There are lots of counting activities you can initiate when children are playing in the jungle…
● It’s almost impossible to count anything unless you know the number names in order; talking, singing, chanting, whispering and shouting number counts in the jungle area will all help children to learn to say them in the right order. Support children to explore the rhythm of counting by encouraging them to make large physical movements such as hopping or jumping along the jungle path.

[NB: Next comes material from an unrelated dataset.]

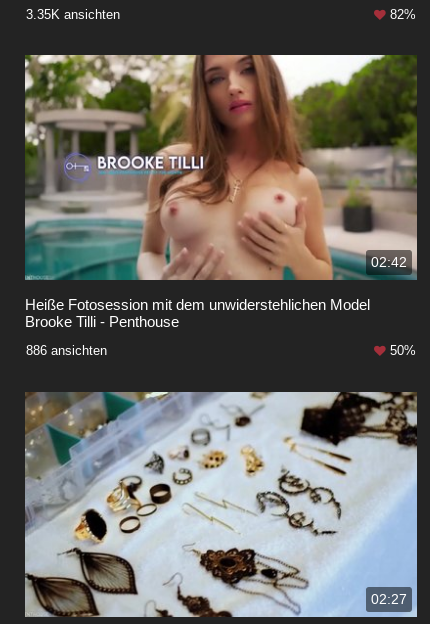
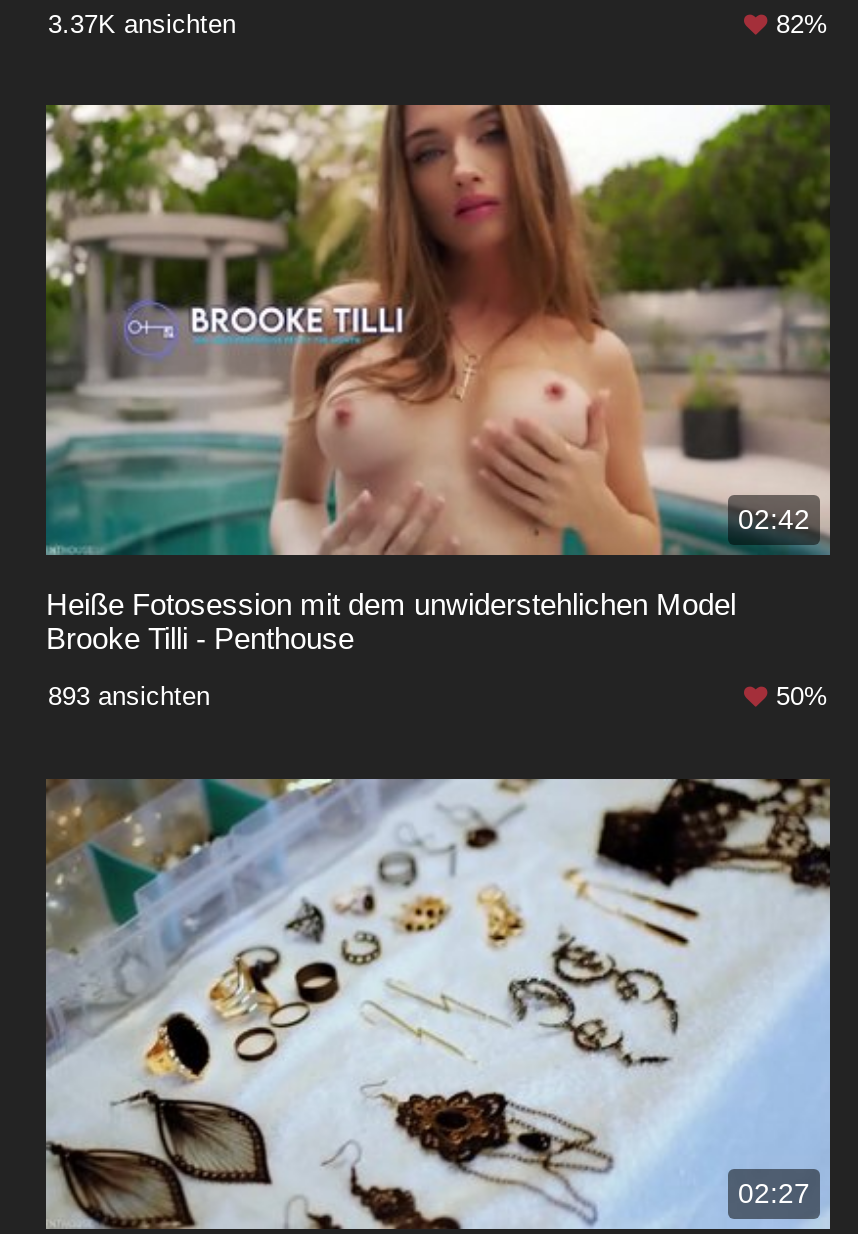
- 3.35K ansichten
+ 3.37K ansichten

- 886 ansichten
+ 893 ansichten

● Introduce an animal puppet who finds it difficult to count. Ask the children to help you teach them the order of the numbers. Count to 10 several times, each time missing out one of the numbers.
● Show children how to make a crocodile puppet. Cut off the lid of an egg box and attach it to the short side of the box so that it opens like a mouth. Make eyes by gluing two extra egg cups to the lid and painting the whole thing green. Now ask the children to teach the crocodile to count.
● Develop children’s sequencing and ordering skills by singing animal rhymes. Adapt the ones the children already know and sing together: 1, 2, 3, 4, 5, once I caught a snake alive; 6, 7, 8, 9, 10, then I let it go again.
A collection of storybooks featuring a variety of jungle animals is a valuable resource in any early years setting. Here are five must-have titles…
● The Selfish Crocodile by Faustib Charles and Michael Terry (Bloomsbury Children’s Books)
● Rumble in the Jungle by Giles Andreae (Orchard Books)
● Alligator Baby by Robert Munsch (Cartwheel)
● The Tiger Who Came to Tea by Judith Kerr (Picture Lions)
● The Cross-with-us-Rhinoceros by John Bush and Paul Geraghty (Red Fox Picture Books)
Tip: Make jungle animal dice by putting a picture of a different jungle animal on each side of large cubes. Write down a list of the animals you have used on an easel. Take turns to throw the dice and make a paw print against that animal on the list. Whatever animal has the most prints after 10 throws is the winner.
Carole Skinner is an independent early years consultant and founder associate of Early Education. She is the co-author of Foundations of Mathematics: An Active Approach to Number, Shape and Measures in the Early Years.